多忙を極める自分との向き合い方

コラム

自分に何が起こっているのか

 昨日の日経夕刊にコメンテーターの安藤和津氏がコラムを寄稿されていました。その内容は、過去に介護・家事・仕事に追われ、鬱になり、数ヶ月前にその鬱から脱出できたというものです。その話の中で、気になった文章が「恐ろしいのは自分に何が起こっているのかさえ気づかず、目の前に山積みにされた『やらねばならぬ』」現実をやっつけて行くしかなかったことだ」という一節です。
 この「自分に何が起こっているのか」、これを知ることが健康な日々を送るために重要なことなのですが、渦中にいる人ほど、その視点は失われがちです。

忙しさは忙しさを呼ぶ

 ロードサイド店では、店内が混雑するラッシュアワーがあります。怒濤のように押し寄せる顧客、商品に関する質問、クレーム、鳴り響く電話・・・・なんでこんな時に電話が鳴るのか、と思うくらい、忙しさは一気にやってきます。
 また、ロードサイド店の経営会議や上司・部下との議論が白熱し、口角泡を飛ばして意見の応酬をすることがあります。「なんでわかってくれないのだろう」「負けたくない」このような意識から、議論はさらにヒートアップします。

3カメ映像とテロップ

 このような多忙な、もしくは、白熱した状況を、私たちは私たちの視点で認識しています。しかし、顧客もしくは議論の相手はその状況を顧客もしくは議論の相手の視点で認識しています。
 テレビなどの放送用カメラになぞらえて、自分の視点を1カメ、相手の視点を2カメ、とします。ここで重要なのは、自分でも相手でもない、当事者以外の3カメです。

 忙しさに巻き込まれた時に、「この状況を3カメで撮ったらどのような映像になるのだろう」と考えます。議論が白熱した際も同様です。そしてその映像にテロップを流します。「忙しさに翻弄される店長」「部下との議論に負けたくない上司」など様々なテロップが考えられます。

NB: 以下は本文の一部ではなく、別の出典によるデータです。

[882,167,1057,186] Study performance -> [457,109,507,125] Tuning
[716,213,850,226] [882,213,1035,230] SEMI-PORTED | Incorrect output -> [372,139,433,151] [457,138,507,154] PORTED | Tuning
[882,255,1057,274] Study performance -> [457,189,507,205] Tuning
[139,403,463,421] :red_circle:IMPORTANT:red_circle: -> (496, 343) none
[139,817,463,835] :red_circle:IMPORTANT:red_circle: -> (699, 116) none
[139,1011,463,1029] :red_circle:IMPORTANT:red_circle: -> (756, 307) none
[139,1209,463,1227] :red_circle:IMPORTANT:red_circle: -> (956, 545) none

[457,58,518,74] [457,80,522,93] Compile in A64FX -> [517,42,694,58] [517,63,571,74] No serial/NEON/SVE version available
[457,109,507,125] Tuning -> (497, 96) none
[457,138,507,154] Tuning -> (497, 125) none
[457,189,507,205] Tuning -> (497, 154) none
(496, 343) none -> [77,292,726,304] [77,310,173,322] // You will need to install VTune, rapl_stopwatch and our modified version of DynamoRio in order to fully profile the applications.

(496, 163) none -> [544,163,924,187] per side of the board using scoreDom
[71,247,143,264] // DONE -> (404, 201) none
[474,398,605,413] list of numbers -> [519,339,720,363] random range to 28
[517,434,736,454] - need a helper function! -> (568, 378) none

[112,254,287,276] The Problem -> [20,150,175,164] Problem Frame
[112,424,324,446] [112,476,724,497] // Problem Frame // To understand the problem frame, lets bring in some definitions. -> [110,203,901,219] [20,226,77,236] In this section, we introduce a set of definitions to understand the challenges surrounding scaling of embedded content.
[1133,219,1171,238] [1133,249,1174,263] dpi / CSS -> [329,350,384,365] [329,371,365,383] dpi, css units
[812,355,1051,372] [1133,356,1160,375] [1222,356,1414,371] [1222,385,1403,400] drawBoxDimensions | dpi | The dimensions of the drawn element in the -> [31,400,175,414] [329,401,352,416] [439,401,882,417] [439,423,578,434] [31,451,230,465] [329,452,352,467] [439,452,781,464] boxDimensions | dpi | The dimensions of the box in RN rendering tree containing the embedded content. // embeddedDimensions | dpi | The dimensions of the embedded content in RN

 この3カメ映像とテロップの想定を行うことは、渦中に巻き込まれていない状況を作り出し、「自分に何が起こっているのか」を客観的に探ることが可能となります。忙しいことと顧客が多いこと・仕事が多いことは別の話です。「忙しい」とは字のごとく心を失っている、すなわち自分を見失っている状態です。
 顧客が多くても仕事が多くても、議論が白熱しても、自分と向き合い、落ち着いて冷静に対処するためには、3カメ映像にテロップを流すという、渦中に心をリセットし、客観化する作業を習慣化していく必要があります。